We observe that the temperature at the earth's surface typically varies more or less cyclically over the course of a day:
- The temperature at the earth's surface is usually coldest near sunrise.
- It warms through the morning and into the early afternoon to a peak sometime in the middle of the afternoon.
- It then cools through the late afternoon and through the night until it reaches a minimum again near sunrise the next day.
This is the daily temperature cycle. Although we naturally tie this cycle to the sun, the daily temperature cycle differs in some significant ways from the daily cycle of solar radiation:
- Solar radiation peaks near noon, not in midafternoon as temperature usually does.
- Solar radiation is zero (and unchanging) all night, while temperature typically falls through the night.
These differences tell us that there is more going on with the daily temperature cycle than just the daily cycle of the sun.

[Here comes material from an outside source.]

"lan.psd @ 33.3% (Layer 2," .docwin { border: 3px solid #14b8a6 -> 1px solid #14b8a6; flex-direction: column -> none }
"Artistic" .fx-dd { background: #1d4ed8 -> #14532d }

The Principle of Energy Conservation, written as a heat budget relation, helps us understand what is going on. This basic physical principle tells us:
- For an object to warm, it must gain heat (by various means, added together) faster than it loses heat (by various means, added together).

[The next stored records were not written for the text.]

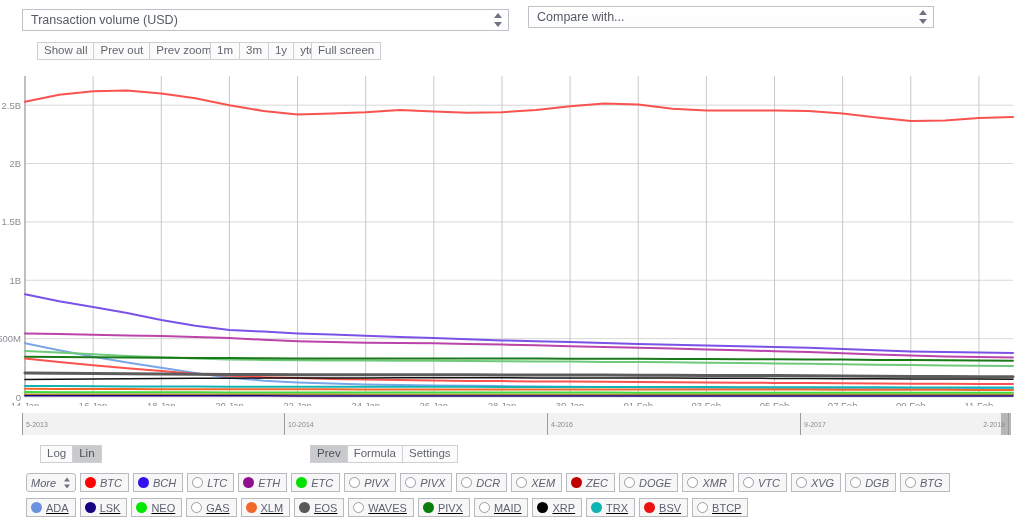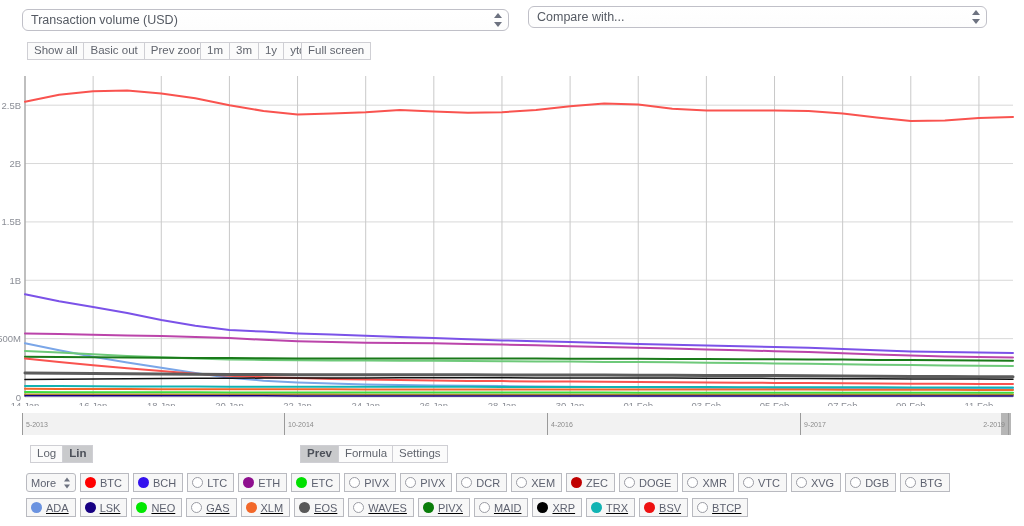"Transaction volume (USD)" .select-box { border-radius: 6px -> 0 }
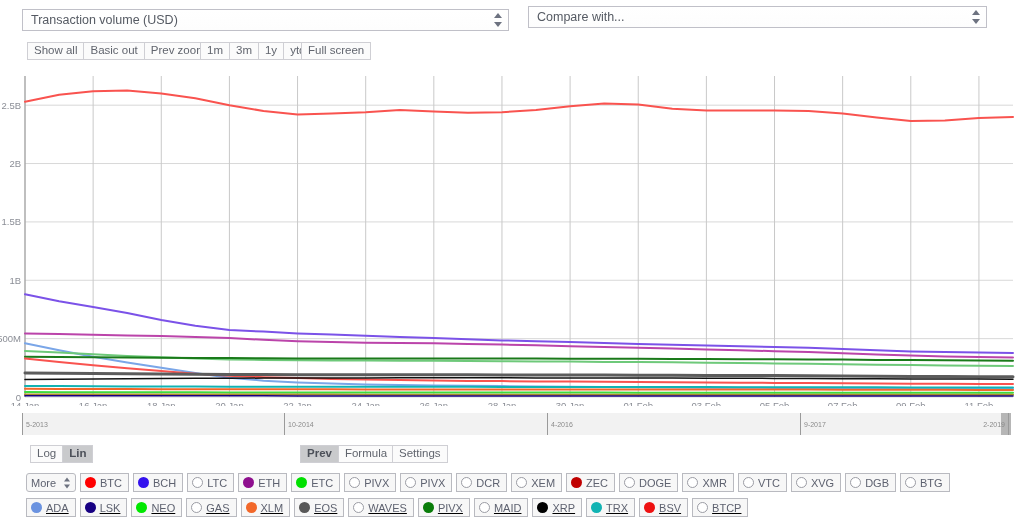"Compare with..." #select-compare { width: 459px -> 406px }
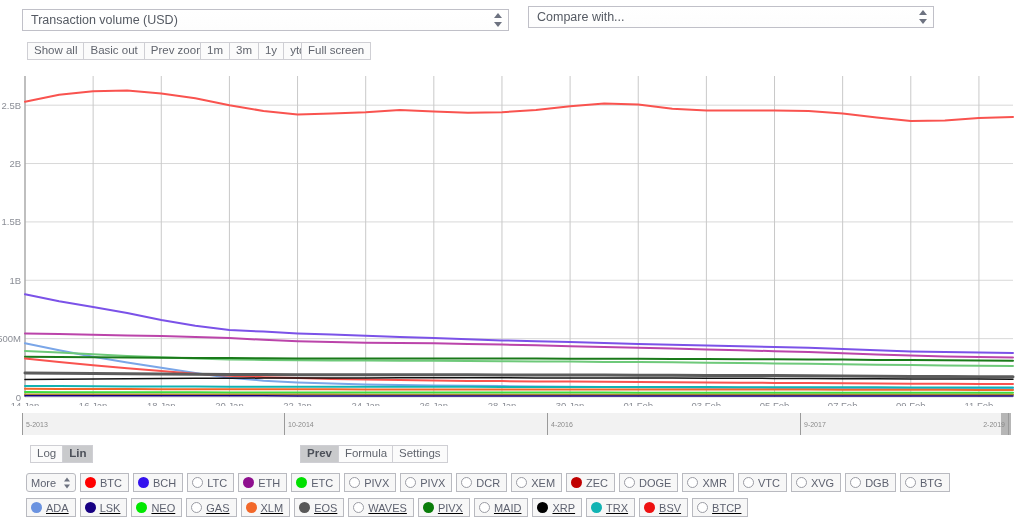"Show all" .btn:first-child { margin-left: 4px -> 14px }
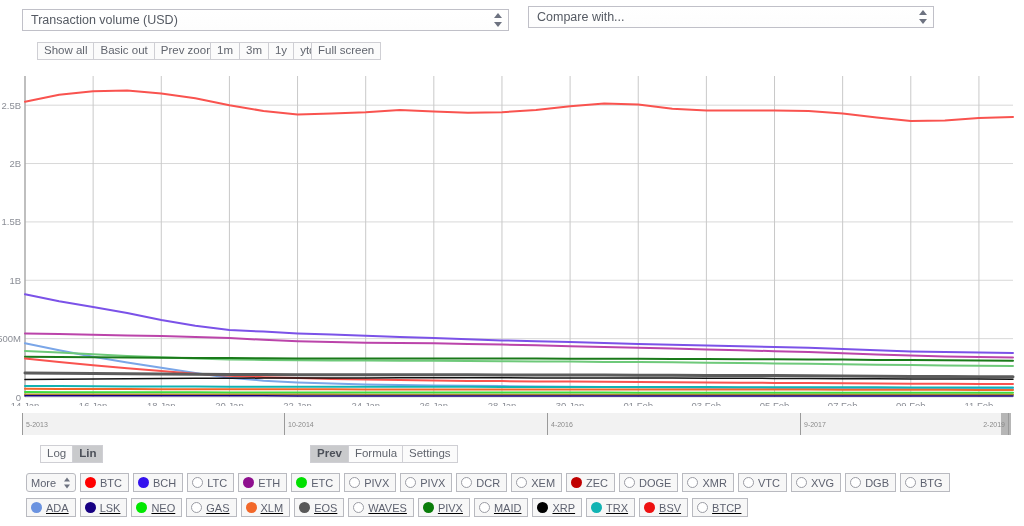"Basic out" div.btn { text: Basic -> Prev }
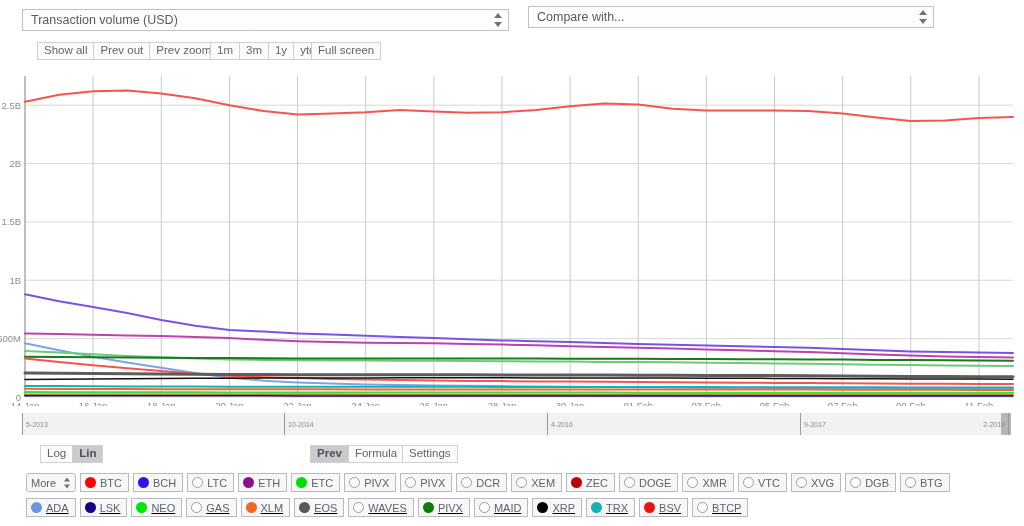"Lin" .btn.active { font-weight: bold -> none }
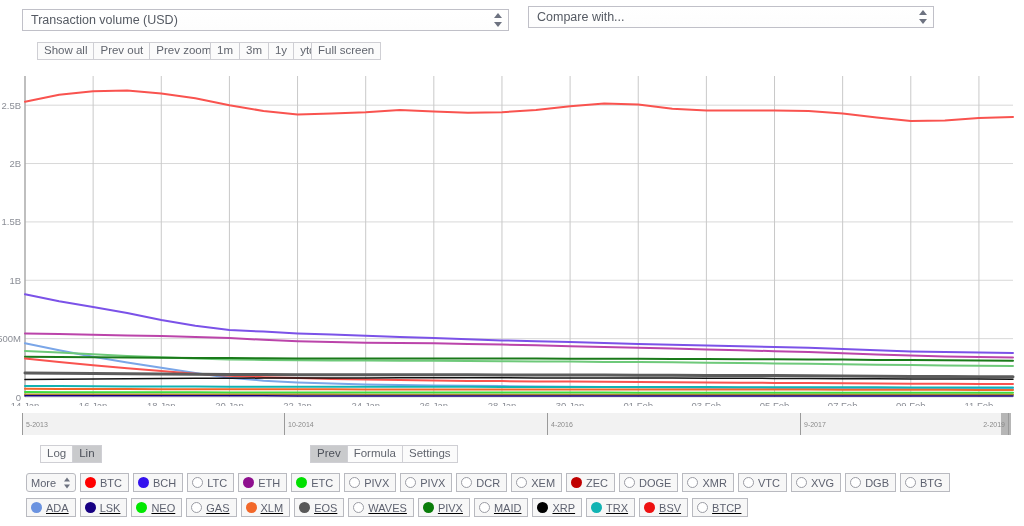"More" #legend-row-1 { font-style: none -> italic }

- For an object to cool, it must lose heat (by various means combined) faster than it gains heat (by various means combined).
Also, it tells us that:
- The bigger the difference between the rate at which an object gains and loses heat, the faster the objects temperature will change.
- When an object gains heat just as fast as it loses heat, its temperature won't change. (We say that the object's heat budget is balanced.)
This is true for the earth's surface, our own physical bodies, and any other physical object or material. Hence, to understand when and why the earth's surface warms and cools, we have to identify and quantify the various ways in which it gains and loses heat.
How does the earth's surface gain and lose heat?
- The earth's surface gains heat by:
- absorbing solar radiation
- daytime only, varies over the course of each day
- absorbing longwave infrared (LWIR) radiation emitted downward by greenhouse gases (notably water vapor, and also carbon dioxide)
- happens continuously, day and night
- conduction of heat from the atmosphere
- happens when the surface is cooler than the atmosphere next to it, usually late at night after the surface has cooled
- The earth's surface loses heat by:
- emitting LWIR radiation
- happens continuously, day and night
- conduction of heat to the atmosphere
- happens when the surface is warmer than the atmosphere next to it, which is most of the time
- evaporation of water from the surface
- happens when liquid water is present
We can get insight about the combined effects of these simultaneous means of gaining and losing heat by building a mathematical model of the daily temperature cycle based on the Principle of Conservation of Energy, seeing how the model behaves, and comparing it to observations of the real world. We've done this in several METR 104 labs.
As an example, we performed a model simulation of the daily temperature cycle that includes only absorption and emission of radiative energy, which are typically the the most important ways by which the earth's surface gains and loses heat. The accompanying graph shows some results of this simulation, in particular:
- the rate at which the surface loses heat by emitting LWIR radiation (blue curve, #1); and
- the total rate (that is, added together) at which the surface gains heat by (a) absorbing solar radiation, and (b) absorbing LWIR radiation emitted downward by greenhouse gases (mostly water vapor and also carbon dioxide), without clouds (red curve, #2).
This graph covers a period of 2.5 days (60 hours). The LWIR radiative emission (plot #1) also tells us about what the temperature is doing, since the hotter an object is, the more radiative energy it emits. From the LWIR emission plot, we can see that:
- The surface temperature reaches a minimum not far from sunrise (when total absorption and LWIR emission are equal).
- Temperature (and LWIR emission) rises through the morning and into the afternoon (when the total absorption is greater than the LWIR emission, so the surface is gaining heat faster than it loses heat).
- Temperature reaches a peak in the afternoon (when total absorption and LWIR emission are again equal).
- Temperature then falls through late afternoon and all night (because LWIR emission is greater than total absorption, so that the surface is loseing heat faster than it gains it).
So, we see that:
- The temperature continues to rise for a while after noon because total absorption is still greater than LWIR emission then, even though total absorption has begun to decrease. Eventually the temperature peaks in midafternoon when the absorption falls enough to match the rising LWIR emission, and the temperature stops rising.
- The temperature falls through the night, even though solar absorption is zero and not changing, because LWIR emission is greater than absorption of LWIR from greenhouse gases. That is, the surface cools at night because it loses heat faster than it gains heat.
The bottom line is, to understand the daily temperature cycle:
- We have to consider not just solar radiation, but also radiative emission by the surface.
- We can use idealized models of the physical world to help us understand (and predict) things that we observe.